10 Reasons Sleep is The Most Important Part of Your Life

Although sleep is absolutely necessary, many people have a love-hate relationship with it. In fact, it isn’t uncommon to hear entrepreneurs and other go-getters decry sleep by saying, “I’ll sleep when I’m dead.” That viewpoint may help them launch a new business a few days sooner, but it’s definitely not doing them any other favors. There are numerous scientifically proven reasons that you need to get a good night’s sleep, and ignoring this need can lead to serious consequences.

1. Sleeping Helps Prevent Diabetes and Heart Disease

Everyone has problems falling asleep from time to time, but if you are chronically suffering from a lack of sleep, your odds of developing heart disease or type 2 diabetes will significantly increase. With this in mind, individuals who have insomnia, sleep apnea or another complication that makes it difficult to have a restful night should consider talking to their doctor about getting a sleep aid. It is also important to note that regular exercise and following a set bedtime and wake-up routine will help.

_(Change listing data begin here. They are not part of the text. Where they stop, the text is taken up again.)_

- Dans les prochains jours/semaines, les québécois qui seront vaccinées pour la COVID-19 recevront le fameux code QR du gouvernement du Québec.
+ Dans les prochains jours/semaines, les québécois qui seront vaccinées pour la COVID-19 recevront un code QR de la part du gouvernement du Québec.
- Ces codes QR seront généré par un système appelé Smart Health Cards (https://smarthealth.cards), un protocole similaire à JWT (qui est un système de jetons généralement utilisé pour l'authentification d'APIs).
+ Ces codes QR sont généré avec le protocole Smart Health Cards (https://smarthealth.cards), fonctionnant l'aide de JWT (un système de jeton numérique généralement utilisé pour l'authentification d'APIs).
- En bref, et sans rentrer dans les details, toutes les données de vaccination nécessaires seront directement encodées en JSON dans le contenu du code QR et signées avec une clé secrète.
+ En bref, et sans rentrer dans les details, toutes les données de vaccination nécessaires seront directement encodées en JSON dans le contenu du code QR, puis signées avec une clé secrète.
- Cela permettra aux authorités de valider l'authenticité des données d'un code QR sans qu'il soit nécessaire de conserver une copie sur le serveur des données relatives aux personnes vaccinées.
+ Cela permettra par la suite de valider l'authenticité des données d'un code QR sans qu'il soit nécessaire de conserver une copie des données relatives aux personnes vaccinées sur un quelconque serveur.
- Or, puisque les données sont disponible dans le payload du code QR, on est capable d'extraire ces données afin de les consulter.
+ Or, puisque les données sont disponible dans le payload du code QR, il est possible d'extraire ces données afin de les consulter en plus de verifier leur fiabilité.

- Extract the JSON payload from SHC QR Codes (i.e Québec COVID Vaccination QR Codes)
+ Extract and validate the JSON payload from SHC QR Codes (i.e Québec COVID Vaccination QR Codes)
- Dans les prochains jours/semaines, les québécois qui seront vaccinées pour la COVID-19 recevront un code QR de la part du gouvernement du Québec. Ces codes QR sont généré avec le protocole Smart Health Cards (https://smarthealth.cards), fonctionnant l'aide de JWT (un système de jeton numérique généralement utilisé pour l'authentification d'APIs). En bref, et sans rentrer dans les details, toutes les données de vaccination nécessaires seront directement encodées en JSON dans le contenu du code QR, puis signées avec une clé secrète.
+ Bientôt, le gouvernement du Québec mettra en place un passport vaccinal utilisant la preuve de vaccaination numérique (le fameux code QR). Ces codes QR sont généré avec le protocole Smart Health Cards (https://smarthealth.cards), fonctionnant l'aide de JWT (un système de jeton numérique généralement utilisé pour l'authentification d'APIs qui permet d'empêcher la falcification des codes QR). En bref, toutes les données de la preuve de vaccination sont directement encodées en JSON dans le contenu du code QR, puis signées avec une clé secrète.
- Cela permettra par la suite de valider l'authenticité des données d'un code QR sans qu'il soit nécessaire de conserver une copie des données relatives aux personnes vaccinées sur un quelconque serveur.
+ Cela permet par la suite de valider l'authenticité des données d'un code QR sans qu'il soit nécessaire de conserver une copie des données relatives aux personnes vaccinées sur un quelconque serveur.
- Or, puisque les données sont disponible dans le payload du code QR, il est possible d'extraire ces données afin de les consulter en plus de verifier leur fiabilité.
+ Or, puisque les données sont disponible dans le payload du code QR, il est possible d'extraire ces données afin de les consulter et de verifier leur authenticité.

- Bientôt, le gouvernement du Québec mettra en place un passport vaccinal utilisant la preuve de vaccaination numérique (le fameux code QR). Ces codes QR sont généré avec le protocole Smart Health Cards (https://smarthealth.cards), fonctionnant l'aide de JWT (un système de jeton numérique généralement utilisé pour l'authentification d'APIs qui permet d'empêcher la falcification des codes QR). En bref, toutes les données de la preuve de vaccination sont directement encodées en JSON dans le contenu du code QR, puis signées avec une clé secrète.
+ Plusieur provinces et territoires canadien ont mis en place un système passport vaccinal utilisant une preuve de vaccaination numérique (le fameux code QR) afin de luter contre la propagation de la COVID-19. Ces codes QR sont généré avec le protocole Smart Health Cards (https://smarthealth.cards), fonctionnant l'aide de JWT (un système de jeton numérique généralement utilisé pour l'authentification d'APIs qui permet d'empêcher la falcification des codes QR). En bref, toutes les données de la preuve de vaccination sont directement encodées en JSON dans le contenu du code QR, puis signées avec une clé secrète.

2. Sleep Makes You Feel Good

We all know the glorious feeling of waking up after a good night’s sleep. Our minds feel sharper, our bodies have fewer aches, and we’re more physically and emotionally equipped to take on the rest of the day. Unfortunately, getting to this happy stage is very difficult for some people. If you struggle with falling or staying asleep, it is wise to follow some scientifically proven methods for fixing the problem.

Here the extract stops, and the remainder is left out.